*** Opening of Data for this task ***
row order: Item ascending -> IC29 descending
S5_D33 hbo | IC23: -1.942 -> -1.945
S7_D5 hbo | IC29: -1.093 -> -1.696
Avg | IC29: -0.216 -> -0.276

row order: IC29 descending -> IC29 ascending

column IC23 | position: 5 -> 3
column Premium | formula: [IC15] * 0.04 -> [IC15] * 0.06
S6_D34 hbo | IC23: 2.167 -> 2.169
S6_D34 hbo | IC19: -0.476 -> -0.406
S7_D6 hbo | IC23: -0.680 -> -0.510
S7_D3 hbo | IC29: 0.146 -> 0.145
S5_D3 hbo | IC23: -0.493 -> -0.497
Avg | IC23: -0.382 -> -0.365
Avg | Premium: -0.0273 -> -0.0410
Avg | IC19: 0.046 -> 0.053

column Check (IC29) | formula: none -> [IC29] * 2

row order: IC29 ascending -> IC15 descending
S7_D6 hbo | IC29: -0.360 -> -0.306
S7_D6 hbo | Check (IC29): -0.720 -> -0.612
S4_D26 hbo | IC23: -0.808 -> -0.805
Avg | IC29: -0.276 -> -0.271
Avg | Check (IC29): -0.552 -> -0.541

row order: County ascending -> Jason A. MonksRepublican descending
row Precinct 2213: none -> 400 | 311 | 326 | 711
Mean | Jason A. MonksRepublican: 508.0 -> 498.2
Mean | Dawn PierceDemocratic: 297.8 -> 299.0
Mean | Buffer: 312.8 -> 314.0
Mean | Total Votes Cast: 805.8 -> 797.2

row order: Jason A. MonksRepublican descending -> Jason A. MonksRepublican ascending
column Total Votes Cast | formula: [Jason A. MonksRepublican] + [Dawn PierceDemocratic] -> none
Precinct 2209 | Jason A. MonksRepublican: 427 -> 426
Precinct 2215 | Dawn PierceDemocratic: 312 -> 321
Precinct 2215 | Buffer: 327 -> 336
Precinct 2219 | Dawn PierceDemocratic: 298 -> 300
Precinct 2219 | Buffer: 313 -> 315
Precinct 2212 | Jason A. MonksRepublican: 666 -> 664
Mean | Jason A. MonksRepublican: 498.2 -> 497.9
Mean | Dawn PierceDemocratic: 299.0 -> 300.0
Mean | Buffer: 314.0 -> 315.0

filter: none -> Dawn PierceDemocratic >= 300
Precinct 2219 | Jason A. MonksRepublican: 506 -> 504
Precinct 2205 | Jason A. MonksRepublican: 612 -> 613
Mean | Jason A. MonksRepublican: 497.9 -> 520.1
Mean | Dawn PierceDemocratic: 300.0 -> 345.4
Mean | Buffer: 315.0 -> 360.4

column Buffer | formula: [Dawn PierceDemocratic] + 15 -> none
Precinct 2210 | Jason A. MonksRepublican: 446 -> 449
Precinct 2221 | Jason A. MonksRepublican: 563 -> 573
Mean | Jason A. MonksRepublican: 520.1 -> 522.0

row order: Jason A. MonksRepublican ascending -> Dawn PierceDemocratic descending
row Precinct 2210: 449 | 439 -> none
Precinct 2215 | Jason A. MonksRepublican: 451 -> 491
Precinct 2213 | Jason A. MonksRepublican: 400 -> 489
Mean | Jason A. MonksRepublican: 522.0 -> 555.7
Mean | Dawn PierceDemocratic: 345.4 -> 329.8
*** Close of Data for this task ***
Return the data in full, with each line kept exactly as it is.

row order: Item ascending -> IC29 descending
S5_D33 hbo | IC23: -1.942 -> -1.945
S7_D5 hbo | IC29: -1.093 -> -1.696
Avg | IC29: -0.216 -> -0.276

row order: IC29 descending -> IC29 ascending

column IC23 | position: 5 -> 3
column Premium | formula: [IC15] * 0.04 -> [IC15] * 0.06
S6_D34 hbo | IC23: 2.167 -> 2.169
S6_D34 hbo | IC19: -0.476 -> -0.406
S7_D6 hbo | IC23: -0.680 -> -0.510
S7_D3 hbo | IC29: 0.146 -> 0.145
S5_D3 hbo | IC23: -0.493 -> -0.497
Avg | IC23: -0.382 -> -0.365
Avg | Premium: -0.0273 -> -0.0410
Avg | IC19: 0.046 -> 0.053

column Check (IC29) | formula: none -> [IC29] * 2

row order: IC29 ascending -> IC15 descending
S7_D6 hbo | IC29: -0.360 -> -0.306
S7_D6 hbo | Check (IC29): -0.720 -> -0.612
S4_D26 hbo | IC23: -0.808 -> -0.805
Avg | IC29: -0.276 -> -0.271
Avg | Check (IC29): -0.552 -> -0.541

row order: County ascending -> Jason A. MonksRepublican descending
row Precinct 2213: none -> 400 | 311 | 326 | 711
Mean | Jason A. MonksRepublican: 508.0 -> 498.2
Mean | Dawn PierceDemocratic: 297.8 -> 299.0
Mean | Buffer: 312.8 -> 314.0
Mean | Total Votes Cast: 805.8 -> 797.2

row order: Jason A. MonksRepublican descending -> Jason A. MonksRepublican ascending
column Total Votes Cast | formula: [Jason A. MonksRepublican] + [Dawn PierceDemocratic] -> none
Precinct 2209 | Jason A. MonksRepublican: 427 -> 426
Precinct 2215 | Dawn PierceDemocratic: 312 -> 321
Precinct 2215 | Buffer: 327 -> 336
Precinct 2219 | Dawn PierceDemocratic: 298 -> 300
Precinct 2219 | Buffer: 313 -> 315
Precinct 2212 | Jason A. MonksRepublican: 666 -> 664
Mean | Jason A. MonksRepublican: 498.2 -> 497.9
Mean | Dawn PierceDemocratic: 299.0 -> 300.0
Mean | Buffer: 314.0 -> 315.0

filter: none -> Dawn PierceDemocratic >= 300
Precinct 2219 | Jason A. MonksRepublican: 506 -> 504
Precinct 2205 | Jason A. MonksRepublican: 612 -> 613
Mean | Jason A. MonksRepublican: 497.9 -> 520.1
Mean | Dawn PierceDemocratic: 300.0 -> 345.4
Mean | Buffer: 315.0 -> 360.4

column Buffer | formula: [Dawn PierceDemocratic] + 15 -> none
Precinct 2210 | Jason A. MonksRepublican: 446 -> 449
Precinct 2221 | Jason A. MonksRepublican: 563 -> 573
Mean | Jason A. MonksRepublican: 520.1 -> 522.0

row order: Jason A. MonksRepublican ascending -> Dawn PierceDemocratic descending
row Precinct 2210: 449 | 439 -> none
Precinct 2215 | Jason A. MonksRepublican: 451 -> 491
Precinct 2213 | Jason A. MonksRepublican: 400 -> 489
Mean | Jason A. MonksRepublican: 522.0 -> 555.7
Mean | Dawn PierceDemocratic: 345.4 -> 329.8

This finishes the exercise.